Dari 16 Izin Usaha Pertambangan yang masih berlaku, 12 di antaranya berada langsung dalam kawasan Geopark Global UNESCO.
Data ini dipaparkan dalam diskusi publik bertajuk Mendesak Perlindungan Raja Ampat Sepenuhnya yang menyoroti ancaman serius terhadap wilayah yang dikenal sebagai pusat biodiversitas laut dunia.
Walau pemerintah telah mencabut sejumlah izin pada awal pekan lalu, Greenpeace menilai bahaya kerusakan ekologis di Raja Ampat belum berakhir.
Arie Rompas selaku Juru Kampanye Hutan Greenpeace Indonesia menjelaskan bahwa dari 16 IUP yang masih tercatat, lima berstatus aktif, sementara 11 lainnya telah kedaluwarsa.

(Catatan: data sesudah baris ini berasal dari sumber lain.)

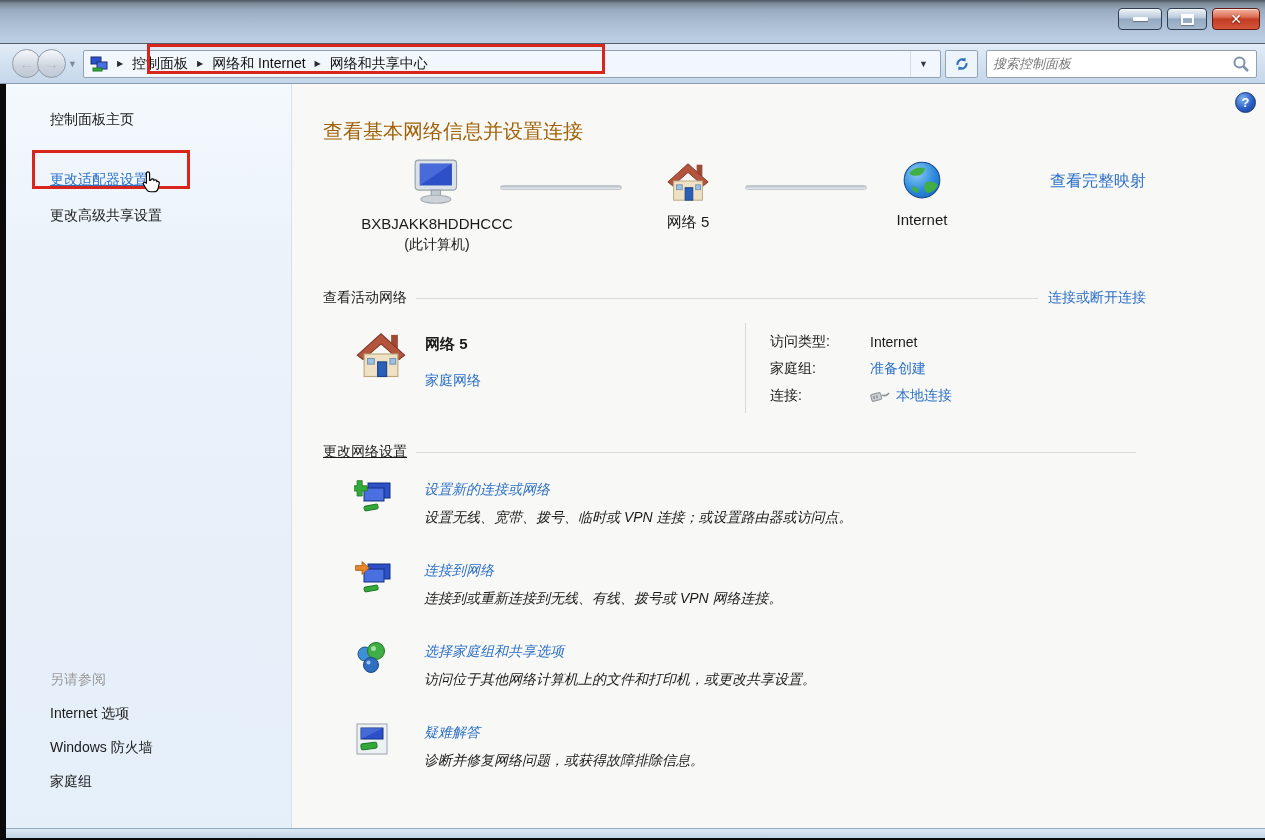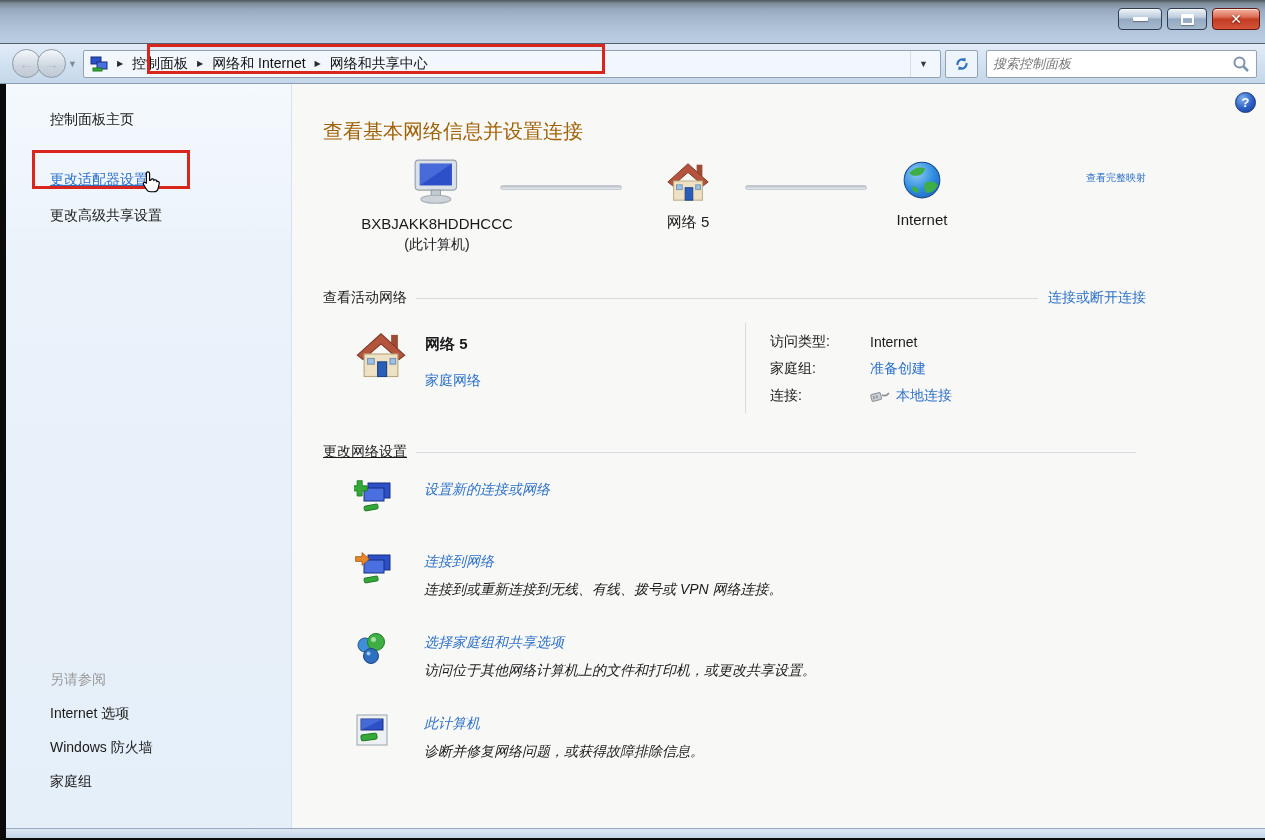--- a/index.html
+++ b/index.html
@@ -60,21 +60,21 @@
   h1 { font-size:20px; font-weight:400; color:#a16207; margin-top:32px; }
 
   
   .netmap { position:relative; height:124px; margin-top:14px; }
   .map-node { position:absolute; top:0; width:170px; text-align:center; cursor:default; }
   .map-node .lbl { margin-top:7px; font-size:15px; }
   .map-node .sub { margin-top:4px; font-size:14px; }
   .map-line { position:absolute; top:26px; height:5px; border-radius:3px;
     background:linear-gradient(180deg,#b7bec6,#e9edf0); border:1px solid #c3c9cf; width:122px; }
   .link { color:#2d71c7; text-decoration:none; cursor:default; }
-  .fullmap { position:absolute; right:0; top:12px; font-size:10px; }
+  .fullmap { position:absolute; right:0; top:12px; font-size:16px; }
 
   
   .sec { display:flex; align-items:center; }
   .sec .rule { flex:1; height:1px; background:#d9dadb; margin:0 10px 0 9px; }
   .sec-active { margin-top:6px; }
   .sec-change { margin-top:26px;text-decoration:underline; }
 
   
   .active-panel { position:relative; margin-top:14px; height:96px; }
   .ap-left { display:flex; padding-left:31px; padding-top:8px; }
@@ -290,20 +290,21 @@
           <div class="task-ico">
             <svg width="40" height="36" viewBox="0 0 40 36">
               <rect x="14" y="4" width="22" height="15" fill="#2d50c8" stroke="#16307e"></rect>
               <rect x="10" y="9" width="20" height="13" fill="#4a6fe0" stroke="#16307e"></rect>
               <path d="M6 2 h6 v6 h6 v6 h-6 v6 h-6 v-6 h-6 v-6 h6 z" transform="translate(-2 0) scale(0.85)" fill="#35a83a" stroke="#1c7a22"></path>
               <rect x="10" y="26" width="14" height="5" rx="2" fill="#35a83a" stroke="#1c7a22" transform="rotate(-10 17 28)"></rect>
             </svg>
           </div>
           <div class="task-text">
             <a class="link">设置新的连接或网络</a>
+            <div class="task-desc">设置无线、宽带、拨号、临时或 VPN 连接；或设置路由器或访问点。</div>
           </div>
         </div>
 
         <div class="task">
           <div class="task-ico">
             <svg width="40" height="36" viewBox="0 0 40 36">
               <rect x="14" y="4" width="22" height="15" fill="#2d50c8" stroke="#16307e"></rect>
               <rect x="10" y="9" width="20" height="13" fill="#4a6fe0" stroke="#16307e"></rect>
               <path d="M2 9 h8 v-5 l9 8 -9 8 v-5 h-8 z" transform="scale(0.8) translate(0 -2)" fill="#e8862a" stroke="#a85a12"></path>
               <rect x="10" y="26" width="14" height="5" rx="2" fill="#35a83a" stroke="#1c7a22" transform="rotate(-10 17 28)"></rect>
@@ -334,21 +335,21 @@
         <div class="task">
           <div class="task-ico">
             <svg width="38" height="36" viewBox="0 0 36 36">
               <rect x="2" y="2" width="30" height="30" fill="#eef1f3" stroke="#9aa4ad"></rect>
               <rect x="6" y="6" width="22" height="11" fill="#2d50c8" stroke="#16307e"></rect>
               <path d="M6 6 L28 6 L6 17 Z" fill="#5f82e8" opacity="0.5"></path>
               <rect x="6" y="21" width="16" height="6" rx="2" fill="#35a83a" stroke="#1c7a22" transform="rotate(-8 14 24)"></rect>
             </svg>
           </div>
           <div class="task-text">
-            <a class="link">此计算机</a>
+            <a class="link">疑难解答</a>
             <div class="task-desc">诊断并修复网络问题，或获得故障排除信息。</div>
           </div>
         </div>
 
       </div>
     </div>
   </div>
 
   <div class="bottom-frame"></div>
 </div>

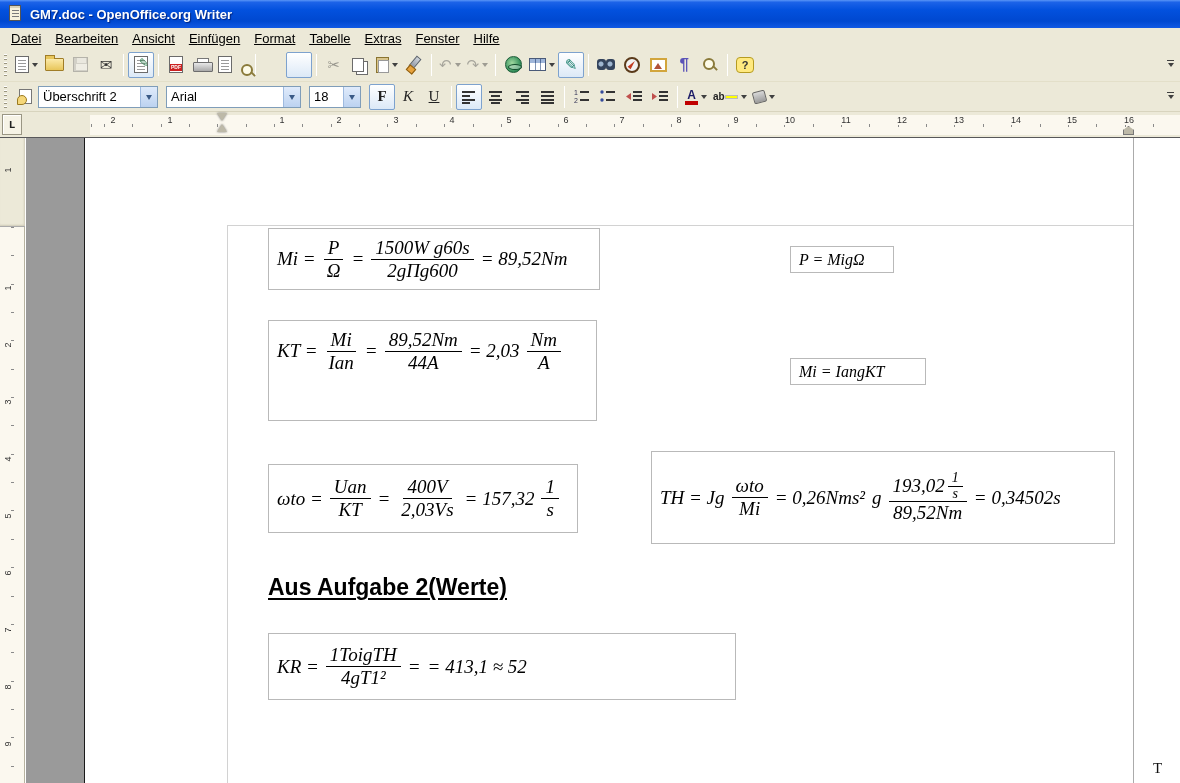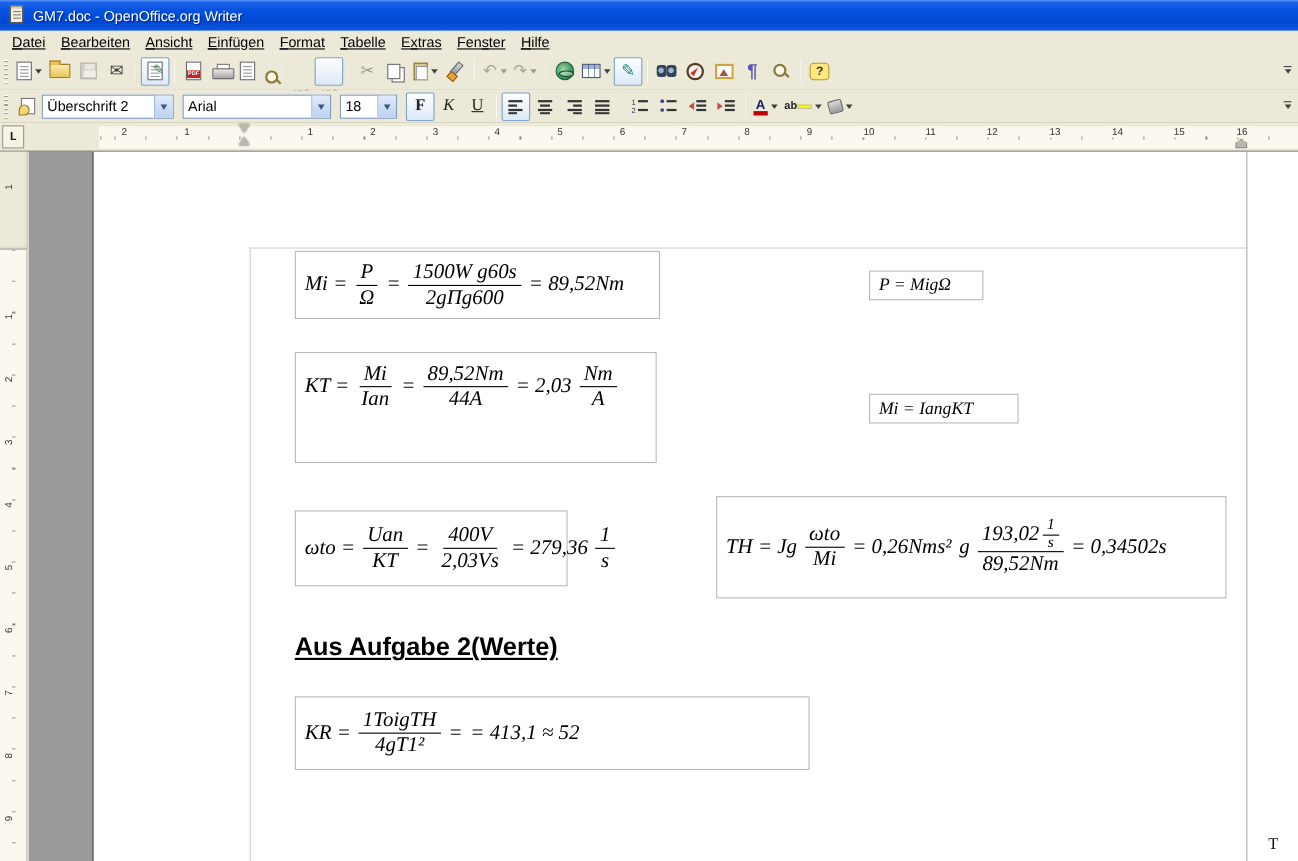--- a/index.html
+++ b/index.html
@@ -9,21 +9,21 @@
 
   
   .titlebar { position:absolute; left:0; top:0; width:100%; height:28px;
     background:linear-gradient(180deg,#5A96F7 0%,#1C63E8 8%,#0351DE 35%,#0048D0 75%,#1159E4 100%);
     display:flex; align-items:center; padding:0 6px; }
   .titlebar .ticon { width:18px; height:18px; position:relative; margin-right:6px; }
   .ticon .sheet { position:absolute; left:3px; top:0; width:12px; height:16px; background:#F6F1DC; border:1px solid #555;
     box-shadow:inset 0 2px 0 #d8d2b8; }
   .ticon .sheet:before { content:""; position:absolute; left:2px; top:4px; width:7px; height:1px; background:#7a7a7a;
     box-shadow:0 3px 0 #7a7a7a, 0 6px 0 #7a7a7a; }
-  .titlebar .ttext { color:#fff; font-weight:normal; font-size:13px; text-shadow:1px 1px 1px #00247E; }
+  .titlebar .ttext { color:#fff; font-weight:bold; font-size:13px; text-shadow:1px 1px 1px #00247E; }
 
   
   .menubar { position:absolute; left:0; top:28px; width:100%; height:20px; background:#ECE9D8;
     display:flex; align-items:center; font-size:13px; color:#000; padding-left:4px;text-decoration:underline; }
   .menuitem { padding:2px 7px; cursor:default; }
   .menuitem .k { text-decoration:underline; }
 
   
   .toolbar { position:absolute; left:0; width:100%; background:#ECE9D8; display:flex; align-items:center; }
   .tb1 { top:48px; height:34px; border-bottom:1px solid #E3DFC9; }
@@ -491,33 +491,33 @@
             </span>
         </div>
       </div>
 
       <div class="fbox" style="left:705px;top:220px;width:136px;height:27px;">
         <div class="fm s16">
             <span>Mi = IangKT</span>
           </div>
       </div>
 
-      <div class="fbox" style="left:183px;top:326px;width:248px;height:69px;">
+      <div class="fbox" style="left:183px;top:326px;width:310px;height:69px;">
         <div class="fm s19">
           <span>ωto =</span>
           <span class="fr">
               <span class="n">Uan</span>
               <span class="d">KT</span>
             </span>
           <span>=</span>
           <span class="fr">
               <span class="n">400V</span>
               <span class="d">2,03Vs</span>
             </span>
-          <span>= 279,36</span>
+          <span>= 157,32</span>
           <span class="fr">
               <span class="n">1</span>
               <span class="d">s</span>
             </span>
         </div>
       </div>
 
       <div class="fbox" style="left:566px;top:313px;width:464px;height:93px;">
         <div class="fm s19">
           <span>TH = Jg</span>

Lebih lanjut, ia memaparkan adanya dua izin baru yang muncul pada tahun 2025 dan tiga lainnya tengah disengketakan secara hukum, berpotensi aktif kembali jika gugatan dimenangkan.
Rompas menegaskan bahwa lima izin aktif tersebar di Pulau Waigeo, Pulau Gam, dan Pulau Batanta.
Empat dari lima izin tersebut berada tepat di dalam kawasan Geopark yang seharusnya bebas dari aktivitas tambang.
Greenpeace menyatakan bahwa keberadaan izin di area tersebut mengancam langsung kelestarian alam laut dan ekosistem yang dilindungi secara global.
Kondisi ini memunculkan pertanyaan besar terhadap konsistensi kebijakan perlindungan lingkungan di tengah derasnya tekanan ekonomi sektor tambang.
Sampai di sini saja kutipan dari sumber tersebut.